• _WHAT IS EXPECTED_
All of the data that follows should be retyped exactly, please, except the pictures.

Before-and-after page screenshots:
- Opening Delimiter -
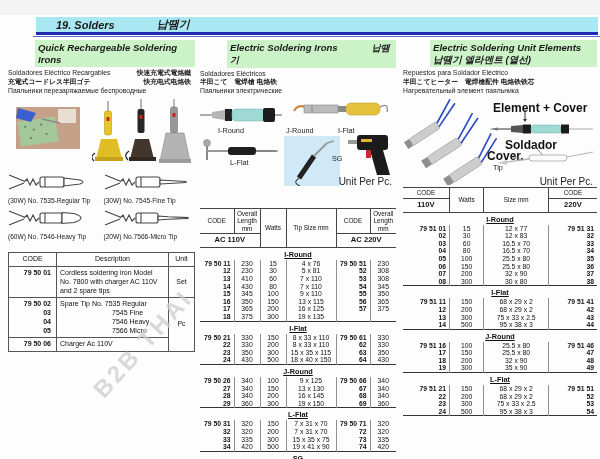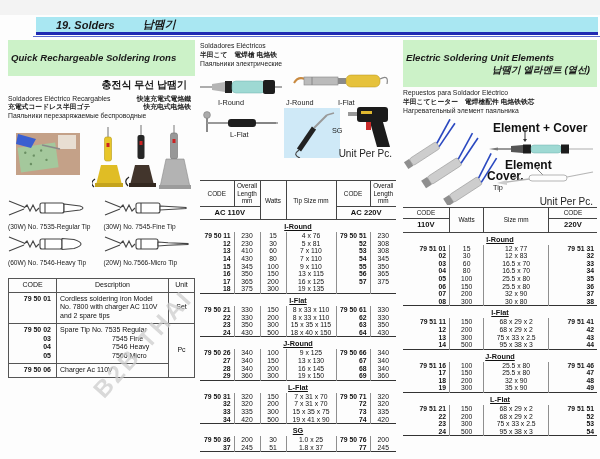--- a/index.html
+++ b/index.html
@@ -7,37 +7,37 @@
     width:600px;height:459px;position:relative;overflow:hidden;
     background:#fdfdfd;color:#1a1a1a;
     font-family:"Liberation Sans", sans-serif;
   }
   .topband{position:absolute;left:0;top:0;right:0;height:15px;background:#f3f3f3}
 
   
   .page-header{
     position:absolute;left:36px;top:17px;right:2px;height:15px;
     background:#a9e7f2;border-bottom:3px solid #1f2bb2;
-    display:flex;align-items:center;gap:28px;padding-left:20px;
+    display:flex;align-items:center;gap:42px;padding-left:20px;
     font-size:11px;font-weight:bold;font-style:italic;
   }
   .header-underline{position:absolute;left:33px;top:36px;right:0;height:1px;background:#5a6bd0}
 
   
   .col{position:absolute;top:40px}
   .col-left{left:8px;width:187px}
   .col-mid{left:200px;width:196px}
   .col-right{left:403px;width:194px}
 
   .sec-title{
     background:#ccf2c8;font-weight:bold;font-style:italic;
-    font-size:9.6px;padding:12px 3px;line-height:1.2;
+    font-size:9.6px;padding:2px 3px;line-height:1.2;margin-left:27px;
   }
   .sec-title .kr{font-size:9px;margin-left:34px}
-  .sec-title .kr-line{display:block;text-align:right;padding-right:4px}
+  .sec-title .kr-line{display:block;padding-right:4px}
   .kr-sub{font-weight:bold;font-size:10px;text-align:right;padding:2px 8px 1px 0}
   .langs{font-size:6.8px;line-height:1.3;margin-top:2px;color:#222}
   .langs .row{display:flex;justify-content:space-between;padding-right:4px}
   .cjk{font-weight:bold}
 
   
   .imgzone{position:relative}
   .imgzone .lbl{position:absolute;font-size:7.3px;color:#222;white-space:nowrap}
   .imgzone .lbl-b{position:absolute;font-size:12px;font-weight:bold;color:#111;white-space:nowrap}
   .unit-note{position:absolute;font-size:10px;color:#222}
@@ -97,21 +97,20 @@
 <div class="topband"></div>
 
 <div class="page-header">
   <span>19. Solders</span>
   <span>납땜기</span>
 </div>
 <div class="header-underline"></div>
 
 <div class="col col-left">
   <div class="sec-title">Quick Rechargeable Soldering Irons</div>
-  <div class="kr-sub">충전식 무선 납땜기</div>
   <div class="langs">
     <div class="row">
       <span>Soldadores Eléctrico Recargables</span>
       <span class="cjk">快速充電式電烙鐵</span>
     </div>
     <div class="row">
       <span class="cjk">充電式コードレス半田ゴテ</span>
       <span class="cjk">快充电式电烙铁</span>
     </div>
     <div>Паяльники перезаряжаемые беспроводные</div>
@@ -245,20 +244,23 @@
         <td class="code">79 50 06</td>
         <td>Charger Ac 110V</td>
       </tr>
     </tbody>
   </table>
 </div>
 
 <div class="watermark">B2B THAI</div>
 
 <div class="col col-mid">
+  <div class="sec-title">
+    <span>Electric Soldering Irons</span><span class="kr">납땜기</span>
+  </div>
   <div class="langs">
     <div>Soldadores Eléctricos</div>
     <div class="cjk">半田こて　電焊槍 电烙铁</div>
     <div>Паяльники электрические</div>
   </div>
 
   <div class="imgzone" style="height:92px">
     <svg class="abs" style="left:0;top:10px" width="82" height="18" viewBox="0 0 82 18">
       <line x1="0" y1="9" x2="12" y2="9" stroke="#999" stroke-width="1.6"></line>
       <polygon points="12,6 25,4 25,14 12,12" fill="#b5b5b5"></polygon>
@@ -569,21 +571,21 @@
     </svg>
     <svg class="abs" style="left:86px;top:27px" width="106" height="14" viewBox="0 0 106 14">
       <polygon points="0,7 9,5.5 9,8.5" fill="#777"></polygon>
       <line x1="9" y1="7" x2="22" y2="7" stroke="#999" stroke-width="2"></line>
       <polygon points="22,4 34,3 34,11 22,10" fill="#555"></polygon>
       <rect x="34" y="2.5" width="8" height="9" fill="#1c1c1c"></rect>
       <rect x="42" y="3" width="30" height="8" rx="3" fill="#9ed9d3" stroke="#6fb3ad" stroke-width="0.5"></rect>
       <rect x="72" y="2.5" width="8" height="9" fill="#1c1c1c"></rect>
       <line x1="80" y1="7" x2="104" y2="7" stroke="#bbb" stroke-width="1.2"></line>
     </svg>
-    <div class="lbl-b" style="left:102px;top:43px">Element</div>
+    <div class="lbl-b" style="left:102px;top:43px">Soldador</div>
     <div class="lbl-b" style="left:84px;top:54px">Cover.</div>
     <svg class="abs" style="left:92px;top:50px" width="100" height="22" viewBox="0 0 100 22">
       <line x1="40" y1="2" x2="48" y2="10" stroke="#666" stroke-width="0.8"></line>
       <line x1="18" y1="10" x2="26" y2="15" stroke="#666" stroke-width="0.8"></line>
       <polygon points="2,18 12,15 12,20" fill="#ccc"></polygon>
       <line x1="12" y1="17" x2="34" y2="14" stroke="#b5b5b5" stroke-width="1.4"></line>
       <rect x="34" y="10" width="38" height="6" rx="3" fill="none" stroke="#b5b5b5"></rect>
       <line x1="72" y1="12" x2="98" y2="7" stroke="#b5b5b5" stroke-width="1.2"></line>
     </svg>
     <div class="lbl" style="left:90px;top:68px">Tip</div>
- Closing Delimiter -
• _RESPONSE_
--- a/index.html
+++ b/index.html
@@ -7,37 +7,37 @@
     width:600px;height:459px;position:relative;overflow:hidden;
     background:#fdfdfd;color:#1a1a1a;
     font-family:"Liberation Sans", sans-serif;
   }
   .topband{position:absolute;left:0;top:0;right:0;height:15px;background:#f3f3f3}
 
   
   .page-header{
     position:absolute;left:36px;top:17px;right:2px;height:15px;
     background:#a9e7f2;border-bottom:3px solid #1f2bb2;
-    display:flex;align-items:center;gap:28px;padding-left:20px;
+    display:flex;align-items:center;gap:42px;padding-left:20px;
     font-size:11px;font-weight:bold;font-style:italic;
   }
   .header-underline{position:absolute;left:33px;top:36px;right:0;height:1px;background:#5a6bd0}
 
   
   .col{position:absolute;top:40px}
   .col-left{left:8px;width:187px}
   .col-mid{left:200px;width:196px}
   .col-right{left:403px;width:194px}
 
   .sec-title{
     background:#ccf2c8;font-weight:bold;font-style:italic;
-    font-size:9.6px;padding:12px 3px;line-height:1.2;
+    font-size:9.6px;padding:2px 3px;line-height:1.2;margin-left:27px;
   }
   .sec-title .kr{font-size:9px;margin-left:34px}
-  .sec-title .kr-line{display:block;text-align:right;padding-right:4px}
+  .sec-title .kr-line{display:block;padding-right:4px}
   .kr-sub{font-weight:bold;font-size:10px;text-align:right;padding:2px 8px 1px 0}
   .langs{font-size:6.8px;line-height:1.3;margin-top:2px;color:#222}
   .langs .row{display:flex;justify-content:space-between;padding-right:4px}
   .cjk{font-weight:bold}
 
   
   .imgzone{position:relative}
   .imgzone .lbl{position:absolute;font-size:7.3px;color:#222;white-space:nowrap}
   .imgzone .lbl-b{position:absolute;font-size:12px;font-weight:bold;color:#111;white-space:nowrap}
   .unit-note{position:absolute;font-size:10px;color:#222}
@@ -97,21 +97,20 @@
 <div class="topband"></div>
 
 <div class="page-header">
   <span>19. Solders</span>
   <span>납땜기</span>
 </div>
 <div class="header-underline"></div>
 
 <div class="col col-left">
   <div class="sec-title">Quick Rechargeable Soldering Irons</div>
-  <div class="kr-sub">충전식 무선 납땜기</div>
   <div class="langs">
     <div class="row">
       <span>Soldadores Eléctrico Recargables</span>
       <span class="cjk">快速充電式電烙鐵</span>
     </div>
     <div class="row">
       <span class="cjk">充電式コードレス半田ゴテ</span>
       <span class="cjk">快充电式电烙铁</span>
     </div>
     <div>Паяльники перезаряжаемые беспроводные</div>
@@ -245,20 +244,23 @@
         <td class="code">79 50 06</td>
         <td>Charger Ac 110V</td>
       </tr>
     </tbody>
   </table>
 </div>
 
 <div class="watermark">B2B THAI</div>
 
 <div class="col col-mid">
+  <div class="sec-title">
+    <span>Electric Soldering Irons</span><span class="kr">납땜기</span>
+  </div>
   <div class="langs">
     <div>Soldadores Eléctricos</div>
     <div class="cjk">半田こて　電焊槍 电烙铁</div>
     <div>Паяльники электрические</div>
   </div>
 
   <div class="imgzone" style="height:92px">
     <svg class="abs" style="left:0;top:10px" width="82" height="18" viewBox="0 0 82 18">
       <line x1="0" y1="9" x2="12" y2="9" stroke="#999" stroke-width="1.6"></line>
       <polygon points="12,6 25,4 25,14 12,12" fill="#b5b5b5"></polygon>
@@ -569,21 +571,21 @@
     </svg>
     <svg class="abs" style="left:86px;top:27px" width="106" height="14" viewBox="0 0 106 14">
       <polygon points="0,7 9,5.5 9,8.5" fill="#777"></polygon>
       <line x1="9" y1="7" x2="22" y2="7" stroke="#999" stroke-width="2"></line>
       <polygon points="22,4 34,3 34,11 22,10" fill="#555"></polygon>
       <rect x="34" y="2.5" width="8" height="9" fill="#1c1c1c"></rect>
       <rect x="42" y="3" width="30" height="8" rx="3" fill="#9ed9d3" stroke="#6fb3ad" stroke-width="0.5"></rect>
       <rect x="72" y="2.5" width="8" height="9" fill="#1c1c1c"></rect>
       <line x1="80" y1="7" x2="104" y2="7" stroke="#bbb" stroke-width="1.2"></line>
     </svg>
-    <div class="lbl-b" style="left:102px;top:43px">Element</div>
+    <div class="lbl-b" style="left:102px;top:43px">Soldador</div>
     <div class="lbl-b" style="left:84px;top:54px">Cover.</div>
     <svg class="abs" style="left:92px;top:50px" width="100" height="22" viewBox="0 0 100 22">
       <line x1="40" y1="2" x2="48" y2="10" stroke="#666" stroke-width="0.8"></line>
       <line x1="18" y1="10" x2="26" y2="15" stroke="#666" stroke-width="0.8"></line>
       <polygon points="2,18 12,15 12,20" fill="#ccc"></polygon>
       <line x1="12" y1="17" x2="34" y2="14" stroke="#b5b5b5" stroke-width="1.4"></line>
       <rect x="34" y="10" width="38" height="6" rx="3" fill="none" stroke="#b5b5b5"></rect>
       <line x1="72" y1="12" x2="98" y2="7" stroke="#b5b5b5" stroke-width="1.2"></line>
     </svg>
     <div class="lbl" style="left:90px;top:68px">Tip</div>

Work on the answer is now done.